How to convert Row of a Scala DataFrame into case class most efficiently?

ScalaApache SparkApache Spark-Sql

Scala Problem Overview


Once I have got in Spark some Row class, either Dataframe or Catalyst, I want to convert it to a case class in my code. This can be done by matching

someRow match {case Row(a:Long,b:String,c:Double) => myCaseClass(a,b,c)}

But it becomes ugly when the row has a huge number of columns, say a dozen of Doubles, some Booleans and even the occasional null.

I would like just to be able to -sorry- cast Row to myCaseClass. Is it possible, or have I already got the most economical syntax?

Scala Solutions


Solution 1 - Scala

DataFrame is simply a type alias of Dataset[Row] . These operations are also referred as “untyped transformations” in contrast to “typed transformations” that come with strongly typed Scala/Java Datasets.

The conversion from Dataset[Row] to Dataset[Person] is very simple in spark

val DFtoProcess = SQLContext.sql("SELECT * FROM peoples WHERE name='test'")

At this point, Spark converts your data into DataFrame = Dataset[Row], a collection of generic Row object, since it does not know the exact type.

// Create an Encoders for Java class (In my eg. Person is a JAVA class)
// For scala case class you can pass Person without .class reference
val personEncoder = Encoders.bean(Person.class) 

val DStoProcess = DFtoProcess.as[Person](personEncoder)

Now, Spark converts the Dataset[Row] -> Dataset[Person] type-specific Scala / Java JVM object, as dictated by the class Person.

Please refer to below link provided by databricks for further details

https://databricks.com/blog/2016/07/14/a-tale-of-three-apache-spark-apis-rdds-dataframes-and-datasets.html<link>

Solution 2 - Scala

As far as I know you cannot cast a Row to a case class, but I sometimes chose to access the row fields directly, like

map(row => myCaseClass(row.getLong(0), row.getString(1), row.getDouble(2))

I find this to be easier, especially if the case class constructor only needs some of the fields from the row.

Solution 3 - Scala

scala> import spark.implicits._    
scala> val df = Seq((1, "james"), (2, "tony")).toDF("id", "name")
df: org.apache.spark.sql.DataFrame = [id: int, name: string]

scala> case class Student(id: Int, name: String)
defined class Student

scala> df.as[Student].collectAsList
res6: java.util.List[Student] = [Student(1,james), Student(2,tony)]
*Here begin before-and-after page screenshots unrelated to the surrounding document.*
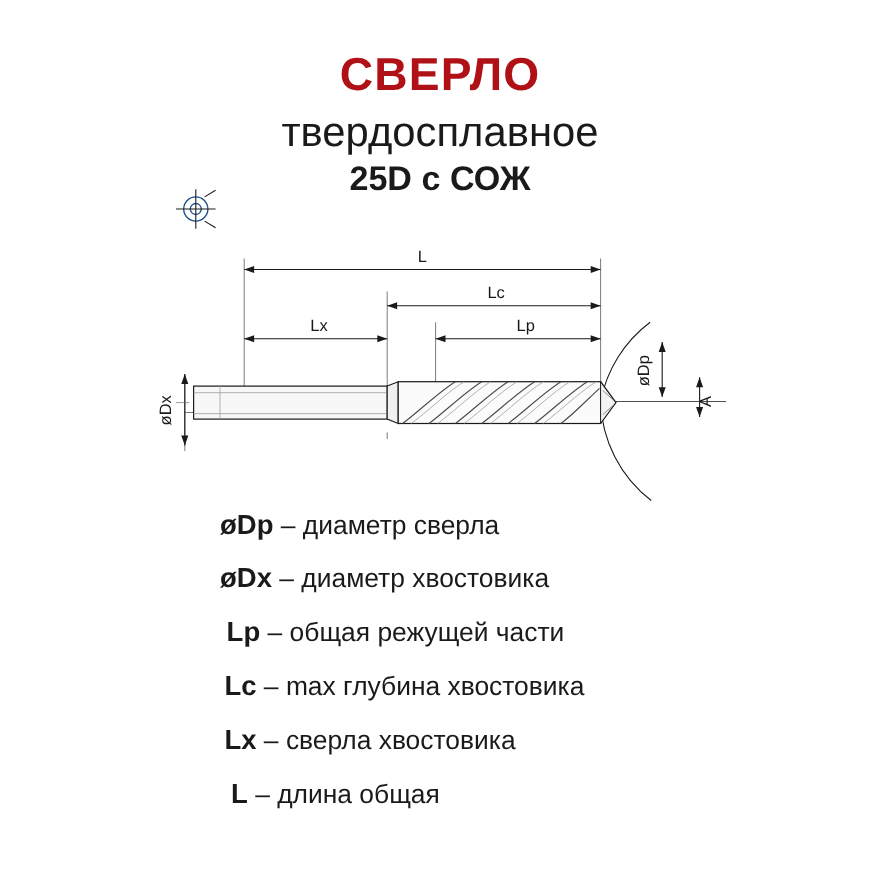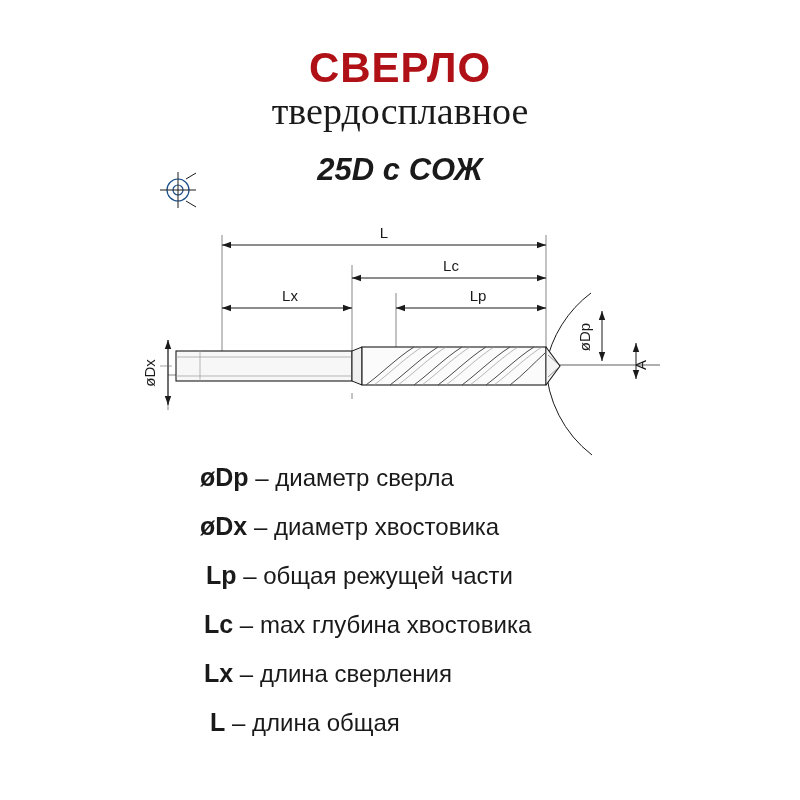--- a/index.html
+++ b/index.html
@@ -41,8 +41,7 @@
     font-weight: normal;
     color: #1a1a1a;
     line-height: 1.15;
-    margin-top: 0;
-    font-family: Liberation Serif, serif;
+    margin-top: 10px;
   }
   .title-sub2 {
     font-size: 31px;

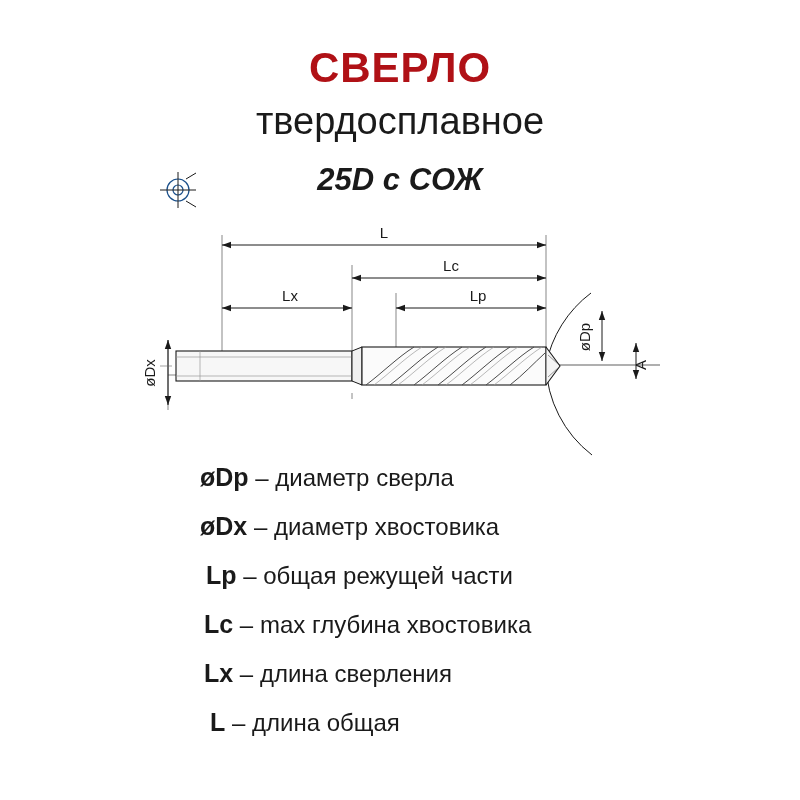--- a/index.html
+++ b/index.html
@@ -48,8 +48,7 @@
     font-weight: bold;
     color: #1a1a1a;
     line-height: 1.15;
-    margin-top: 18px;
-    font-style: italic;
+    margin-top: 1px;
   }
 
   

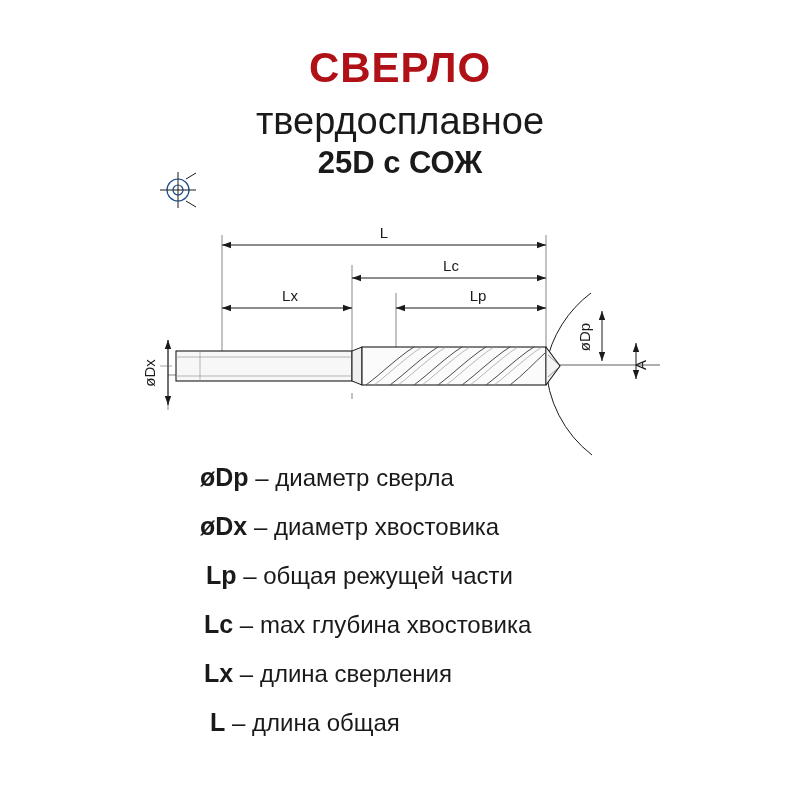--- a/index.html
+++ b/index.html
@@ -249,7 +249,7 @@
     <div class="legend-row r-lx">
       <span class="legend-sym">Lx</span>
       <span class="legend-dash">–</span>
-      <span class="legend-text">длина сверления</span>
+      <span class="legend-text">сверла хвостовика</span>
     </div>
 
     <div class="legend-row r-l">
Here the spark in spark.implicits._ is your SparkSession. If you are inside the REPL the session is already defined as spark otherwise you need to adjust the name accordingly to correspond to your SparkSession.

Solution 4 - Scala

Of course you can match a Row object into a case class. Let's suppose your SchemaType has many fields and you want to match a few of them into your case class. If you don't have null fields you can simply do:

case class MyClass(a: Long, b: String, c: Int, d: String, e: String)

dataframe.map {
  case Row(a: java.math.BigDecimal, 
    b: String, 
    c: Int, 
    _: String,
    _: java.sql.Date, 
    e: java.sql.Date,
    _: java.sql.Timestamp, 
    _: java.sql.Timestamp, 
    _: java.math.BigDecimal, 
    _: String) => MyClass(a = a.longValue(), b = b, c = c, d = d.toString, e = e.toString)
}

This approach will fail in case of null values and also require you do explicitly define the type of each single field. If you have to handle null values you need to either discard all the rows containing null values by doing

dataframe.na.drop()

That will drop records even if the null fields are not the ones used in your pattern matching for your case class. Or if you want to handle it you could turn the Row object into a List and then use the option pattern:

case class MyClass(a: Long, b: String, c: Option[Int], d: String, e: String)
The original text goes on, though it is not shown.